(Web document revisions)

* * * * * * *

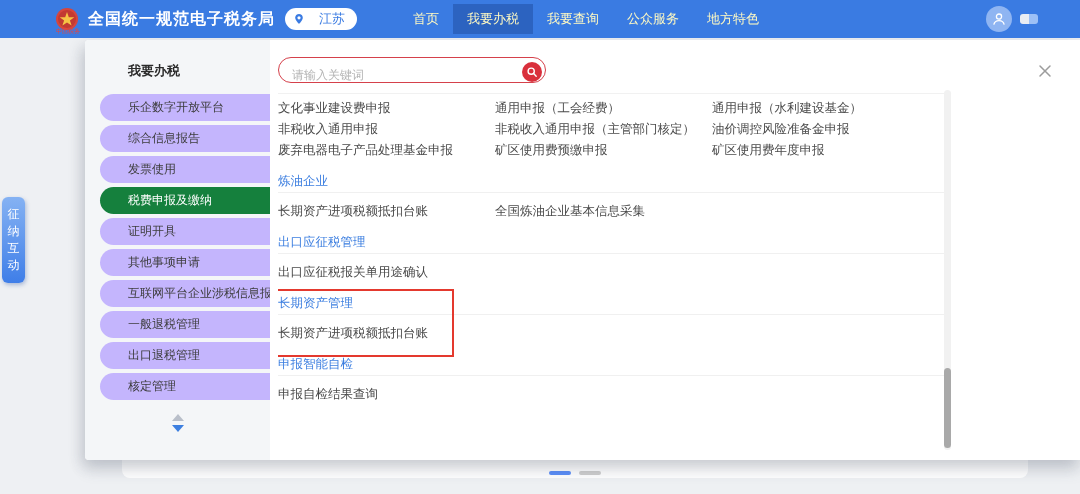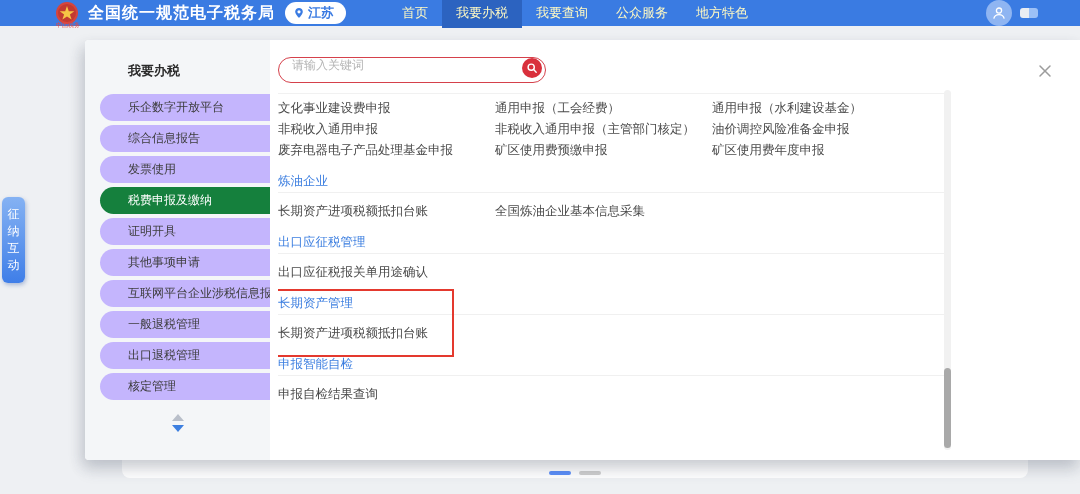--- a/index.html
+++ b/index.html
@@ -7,7 +7,7 @@
   body { background:#eef0f3; position:relative; }
 
   
-  .topbar { position:absolute; left:0; top:0; width:1080px; height:26px; background:#3a7be2; display:flex; align-items:center; color:#fff; z-index:30; }
+  .topbar { position:absolute; left:0; top:0; width:1080px; height:38px; background:#3a7be2; display:flex; align-items:center; color:#fff; z-index:30; }
   .logo-wrap { position:relative; margin-left:55px; width:24px; height:24px; flex:0 0 auto; }
   .emblem { display:block; }
   .logo-sub { position:absolute; left:-2px; top:21px; width:30px; font-size:6px; color:#e8453c; text-align:center; letter-spacing:0; line-height:7px; }

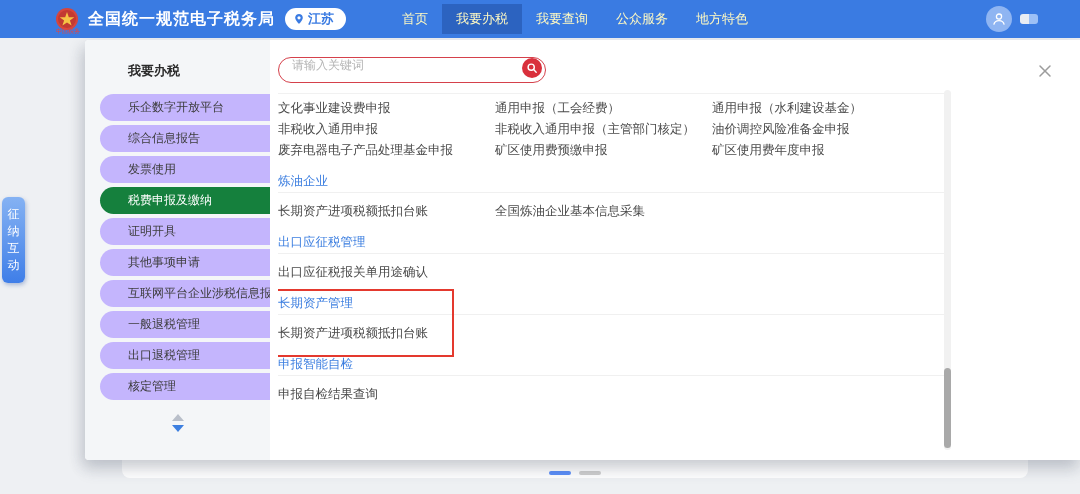--- a/index.html
+++ b/index.html
@@ -12,7 +12,7 @@
   .emblem { display:block; }
   .logo-sub { position:absolute; left:-2px; top:21px; width:30px; font-size:6px; color:#e8453c; text-align:center; letter-spacing:0; line-height:7px; }
   .site-title { font-size:16px; font-weight:bold; margin-left:9px; white-space:nowrap; letter-spacing:1px; }
-  .region-pill { margin-left:10px; background:#fff; color:#3a7be2; height:22px; border-radius:11px; display:flex; align-items:center; padding:0 12px 0 8px; font-size:13px; font-weight:bold; gap:3px; }
+  .region-pill { margin-left:10px; background:#fff; color:#3a7be2; height:22px; border-radius:11px; display:flex; align-items:center; padding:0 12px 0 8px; font-size:13px; font-weight:normal; gap:14px; }
   .topnav { display:flex; margin-left:42px; height:30px; }
   .nav-item { height:30px; line-height:30px; padding:0 14px; font-size:13px; color:#fef9c3; cursor:pointer; white-space:nowrap; }
   .nav-item.active { background:#2c63c0; }

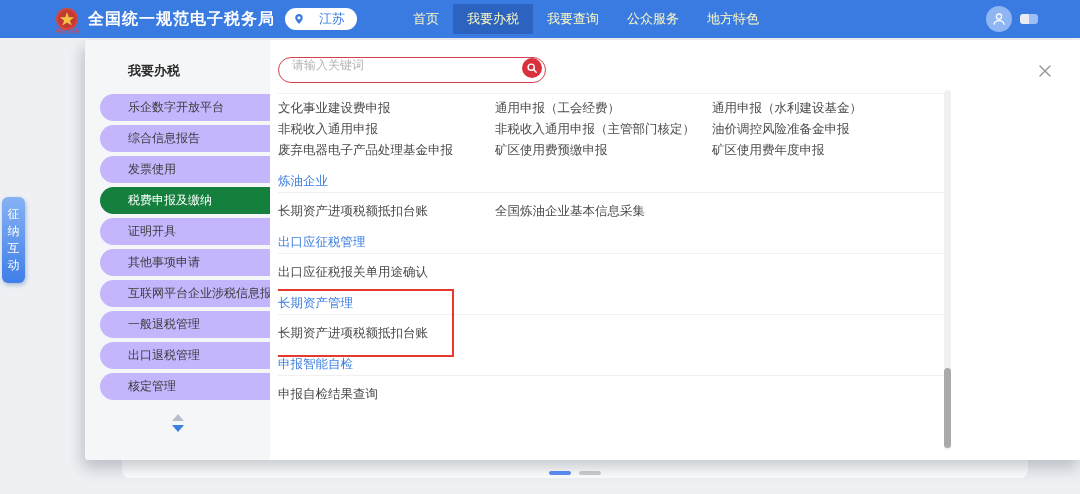--- a/index.html
+++ b/index.html
@@ -44,7 +44,7 @@
 
   
   .menu-content { flex:1; position:relative; }
-  .search-box { position:absolute; left:8px; top:17px; width:268px; height:26px; border:1.5px solid #d5414b; border-radius:14px; display:flex; align-items:flex-start; background:#fff; }
+  .search-box { position:absolute; left:8px; top:17px; width:268px; height:26px; border:1.5px solid #d5414b; border-radius:14px; display:flex; align-items:flex-end; background:#fff; }
   .search-input { flex:1; border:none; outline:none; background:transparent; font-size:12px; color:#333; padding:0 6px 0 13px; font-family:inherit; }
   .search-input::placeholder { color:#b5b5b5; }
   .search-btn { width:20px; height:20px; border-radius:50%; background:#d9303c; margin-right:3px; display:flex; align-items:center; justify-content:center; cursor:pointer; flex:0 0 auto; }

* * * * * * *

WORK ITEM.
We ask that the entries above be copied exactly, with the pictures omitted.

SOLUTION BELOW.
--- a/index.html
+++ b/index.html
@@ -7,7 +7,7 @@
   body { background:#eef0f3; position:relative; }
 
   
-  .topbar { position:absolute; left:0; top:0; width:1080px; height:26px; background:#3a7be2; display:flex; align-items:center; color:#fff; z-index:30; }
+  .topbar { position:absolute; left:0; top:0; width:1080px; height:38px; background:#3a7be2; display:flex; align-items:center; color:#fff; z-index:30; }
   .logo-wrap { position:relative; margin-left:55px; width:24px; height:24px; flex:0 0 auto; }
   .emblem { display:block; }
   .logo-sub { position:absolute; left:-2px; top:21px; width:30px; font-size:6px; color:#e8453c; text-align:center; letter-spacing:0; line-height:7px; }

--- a/index.html
+++ b/index.html
@@ -12,7 +12,7 @@
   .emblem { display:block; }
   .logo-sub { position:absolute; left:-2px; top:21px; width:30px; font-size:6px; color:#e8453c; text-align:center; letter-spacing:0; line-height:7px; }
   .site-title { font-size:16px; font-weight:bold; margin-left:9px; white-space:nowrap; letter-spacing:1px; }
-  .region-pill { margin-left:10px; background:#fff; color:#3a7be2; height:22px; border-radius:11px; display:flex; align-items:center; padding:0 12px 0 8px; font-size:13px; font-weight:bold; gap:3px; }
+  .region-pill { margin-left:10px; background:#fff; color:#3a7be2; height:22px; border-radius:11px; display:flex; align-items:center; padding:0 12px 0 8px; font-size:13px; font-weight:normal; gap:14px; }
   .topnav { display:flex; margin-left:42px; height:30px; }
   .nav-item { height:30px; line-height:30px; padding:0 14px; font-size:13px; color:#fef9c3; cursor:pointer; white-space:nowrap; }
   .nav-item.active { background:#2c63c0; }

--- a/index.html
+++ b/index.html
@@ -44,7 +44,7 @@
 
   
   .menu-content { flex:1; position:relative; }
-  .search-box { position:absolute; left:8px; top:17px; width:268px; height:26px; border:1.5px solid #d5414b; border-radius:14px; display:flex; align-items:flex-start; background:#fff; }
+  .search-box { position:absolute; left:8px; top:17px; width:268px; height:26px; border:1.5px solid #d5414b; border-radius:14px; display:flex; align-items:flex-end; background:#fff; }
   .search-input { flex:1; border:none; outline:none; background:transparent; font-size:12px; color:#333; padding:0 6px 0 13px; font-family:inherit; }
   .search-input::placeholder { color:#b5b5b5; }
   .search-btn { width:20px; height:20px; border-radius:50%; background:#d9303c; margin-right:3px; display:flex; align-items:center; justify-content:center; cursor:pointer; flex:0 0 auto; }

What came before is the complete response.